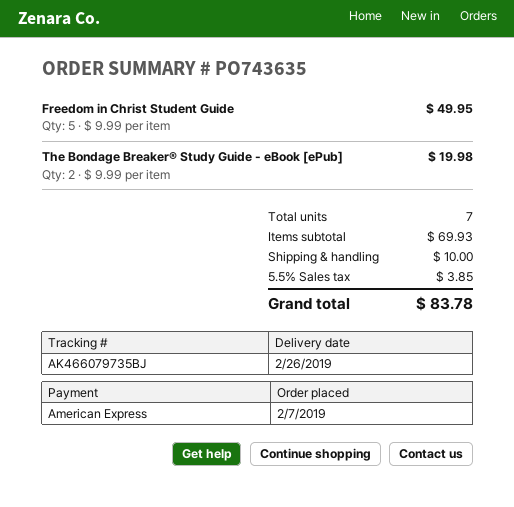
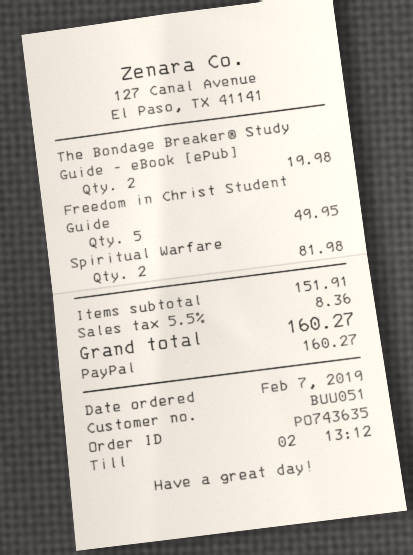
payment method: American Express -> PayPal
Spiritual Warfare: none -> 2 for 81.98
subtotal: 69.93 -> 151.91
shipping: 10.00 -> none
tax: 5.5% = 3.85 -> 5.5% = 8.36
total: 83.78 -> 160.27

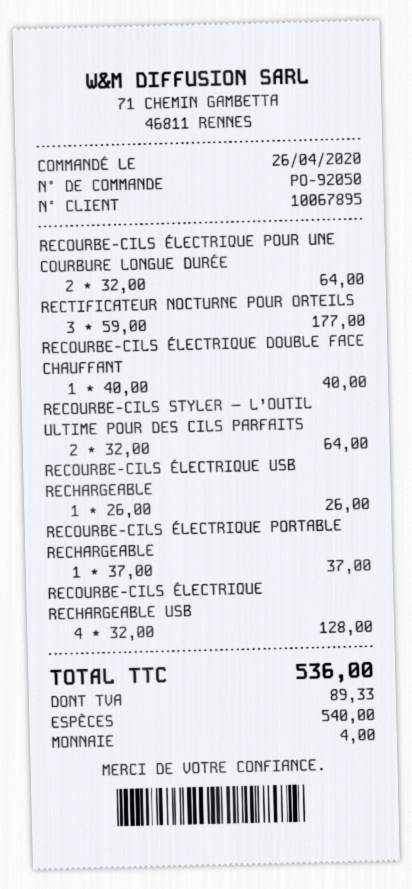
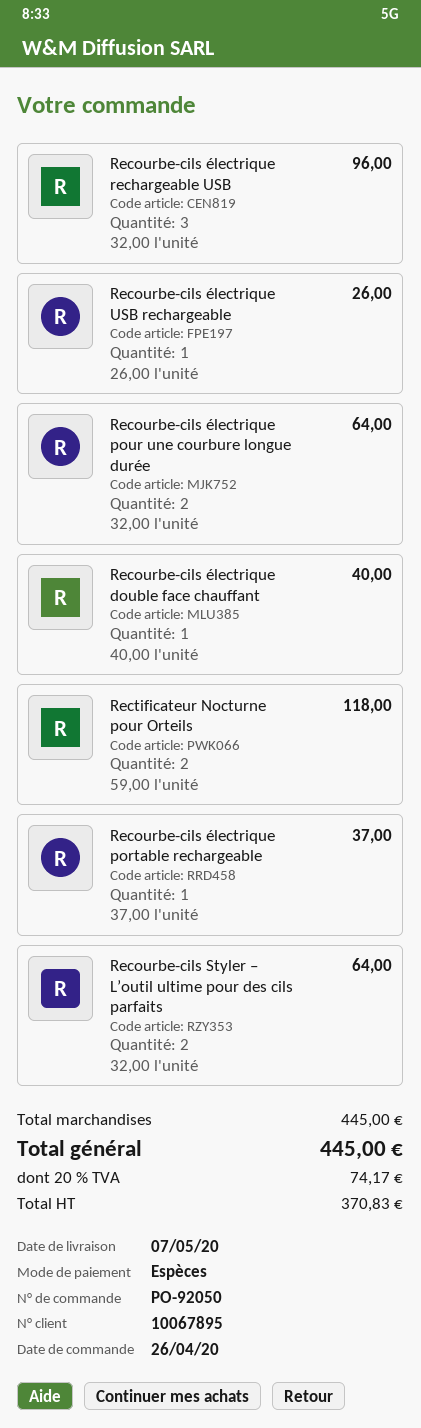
RECTIFICATEUR NOCTURNE POUR ORTEILS: 3 x 59.00 = 177.00 -> 2 x 59.00 = 118.00
RECOURBE-CILS ÉLECTRIQUE RECHARGEABLE USB: 4 x 32.00 = 128.00 -> 3 x 32.00 = 96.00
tax: 89.33 -> 74.17
total: 536.00 -> 445.00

EXERCISE BRIEF – Your answer should consist of the lines from the line with "RECOURBE-CILS ÉLECTRIQUE RECHARGEABLE" through the last line of the data, set down exactly, both included.

OUTPUT BELOW –
RECOURBE-CILS ÉLECTRIQUE RECHARGEABLE USB: 4 x 32.00 = 128.00 -> 3 x 32.00 = 96.00
tax: 89.33 -> 74.17
total: 536.00 -> 445.00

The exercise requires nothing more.